TASK TO CARRY OUT: Pull every line containing "order" from the entries.

PROVIDED MATERIAL below:

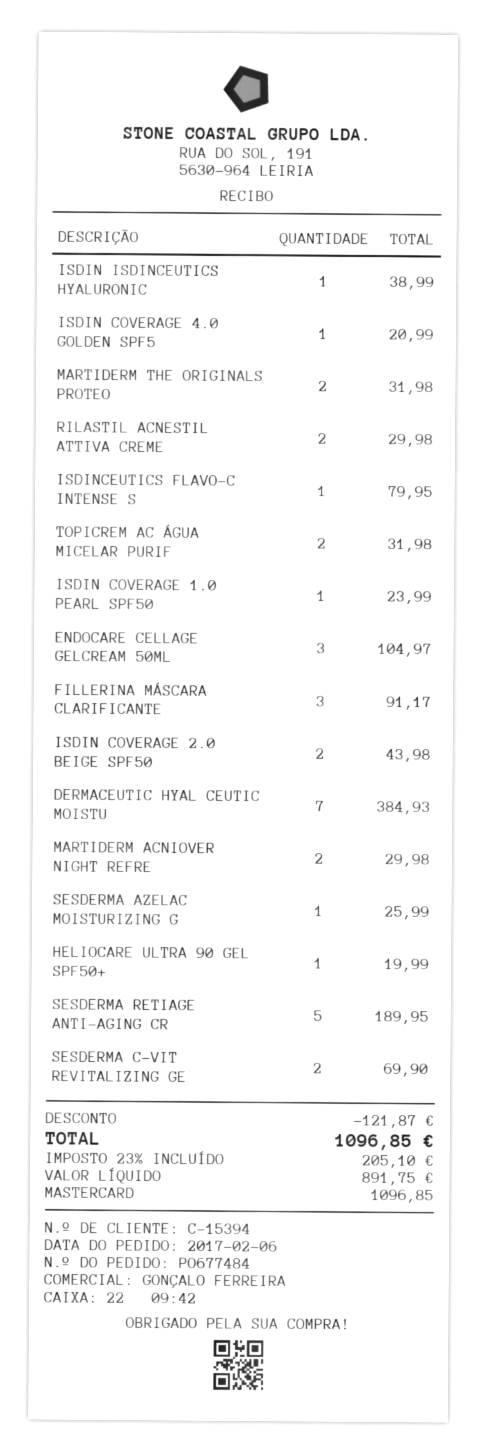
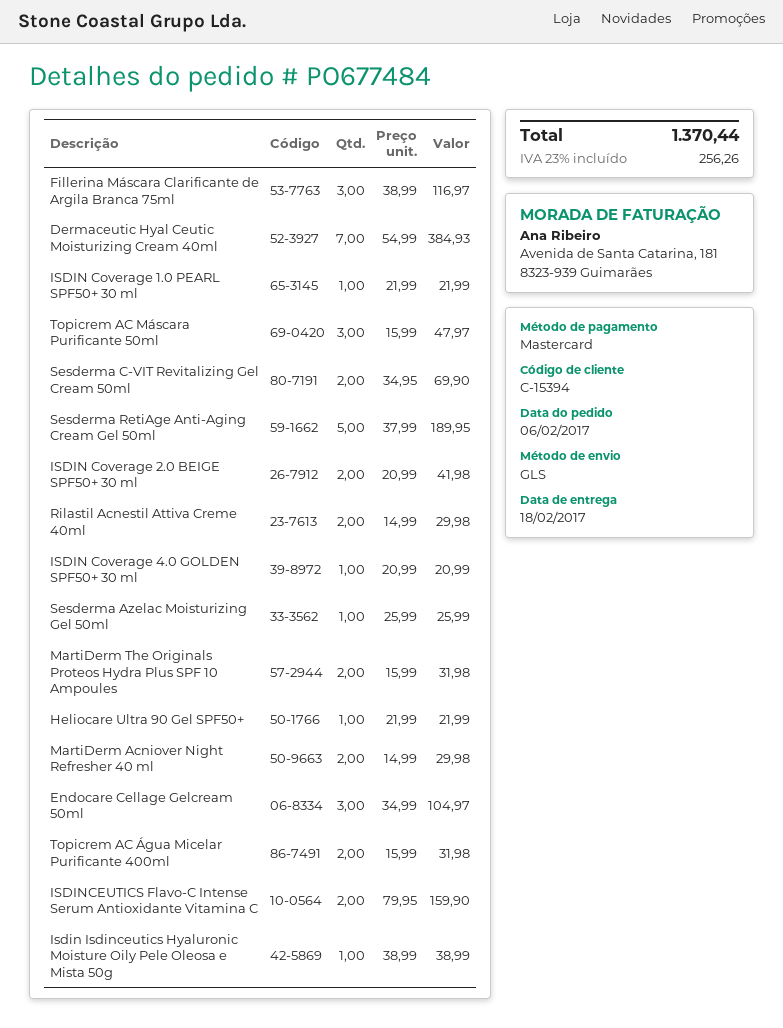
ISDINCEUTICS FLAVO-C INTENSE S: 1 for 79.95 -> 2 for 159.90
ISDIN COVERAGE 1.0 PEARL SPF50: 1 for 23.99 -> 1 for 21.99
FILLERINA MÁSCARA CLARIFICANTE: 3 for 91.17 -> 3 for 116.97
ISDIN COVERAGE 2.0 BEIGE SPF50: 2 for 43.98 -> 2 for 41.98
HELIOCARE ULTRA 90 GEL SPF50+: 1 for 19.99 -> 1 for 21.99
Topicrem AC Máscara Purificante 50ml: none -> 3 for 47.97
discount: 121.87 -> none
tax: 23% = 205.10 -> 23% = 256.26
total: 1096.85 -> 1370.44

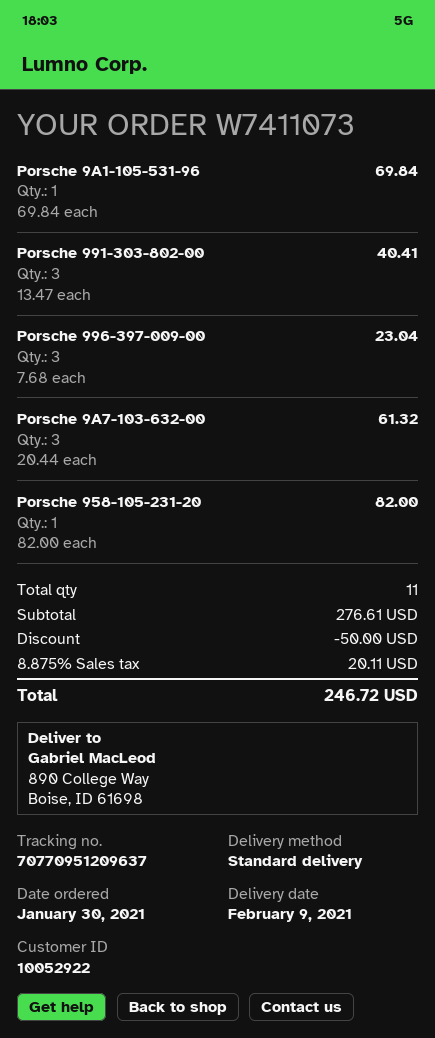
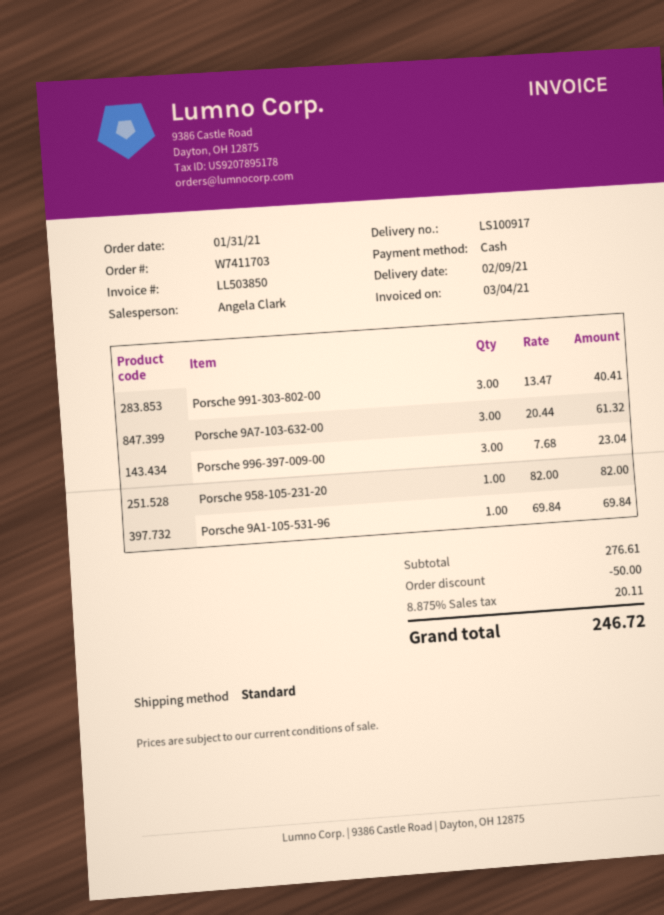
order number: W7411073 -> W7411703
order date: 2021-01-30 -> 2021-01-31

End of PROVIDED MATERIAL.

SOLUTION:
order number: W7411073 -> W7411703
order date: 2021-01-30 -> 2021-01-31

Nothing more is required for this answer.